▶ **Given records**:

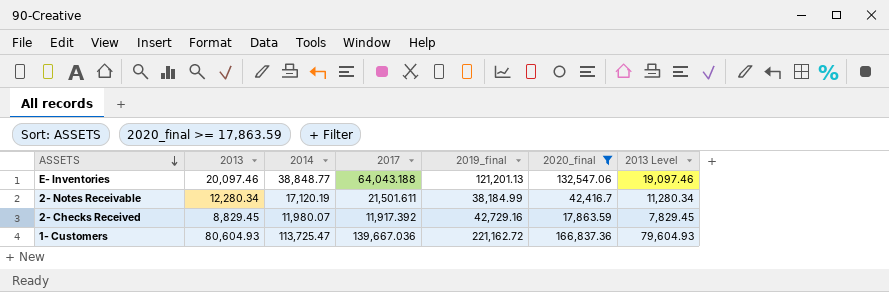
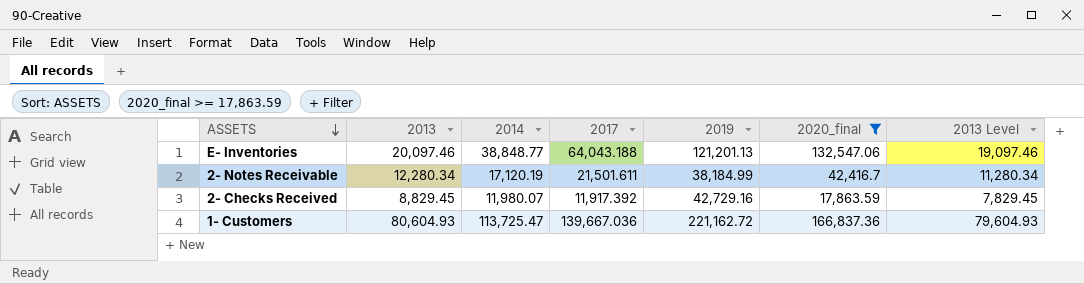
column name: 2019_final -> 2019

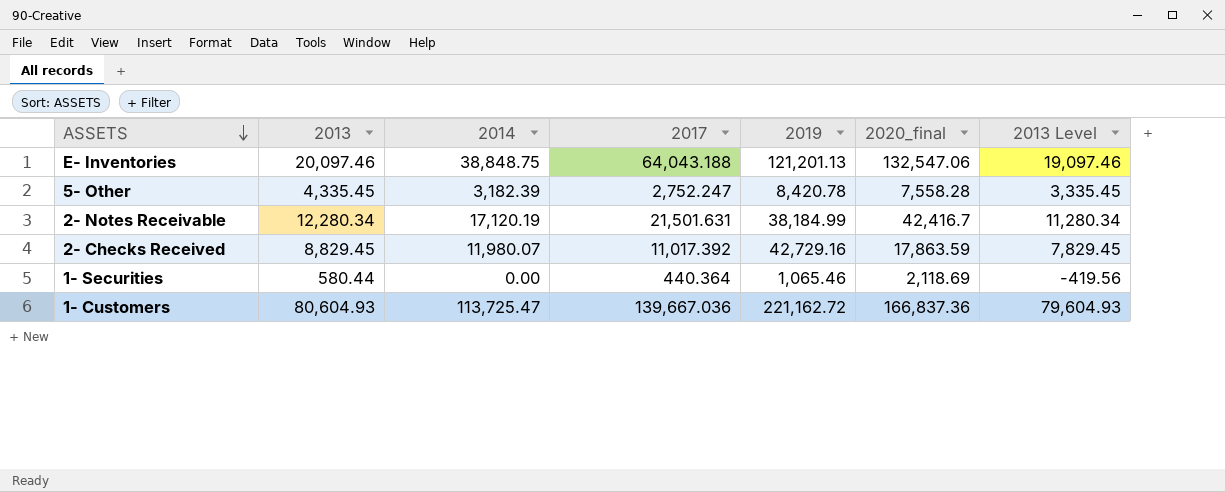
filter: 2020_final >= 17,863.59 -> none
E- Inventories | 2014: 38,848.77 -> 38,848.75
2- Notes Receivable | 2017: 21,501.611 -> 21,501.631
2- Checks Received | 2017: 11,917.392 -> 11,017.392

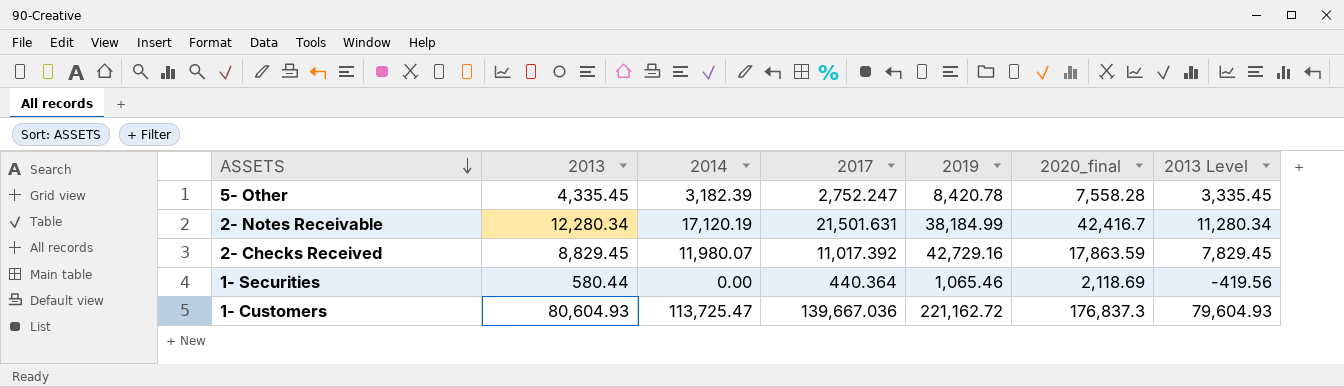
row E- Inventories: 20,097.46 | 38,848.75 | 64,043.188 | 121,201.13 | 132,547.06 | 19,097.46 -> none
1- Customers | 2020_final: 166,837.36 -> 176,837.3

▶ **Work to complete**:
Return all records above verbatim without their pictures.

▶ **Your response**:
column name: 2019_final -> 2019

filter: 2020_final >= 17,863.59 -> none
E- Inventories | 2014: 38,848.77 -> 38,848.75
2- Notes Receivable | 2017: 21,501.611 -> 21,501.631
2- Checks Received | 2017: 11,917.392 -> 11,017.392

row E- Inventories: 20,097.46 | 38,848.75 | 64,043.188 | 121,201.13 | 132,547.06 | 19,097.46 -> none
1- Customers | 2020_final: 166,837.36 -> 176,837.3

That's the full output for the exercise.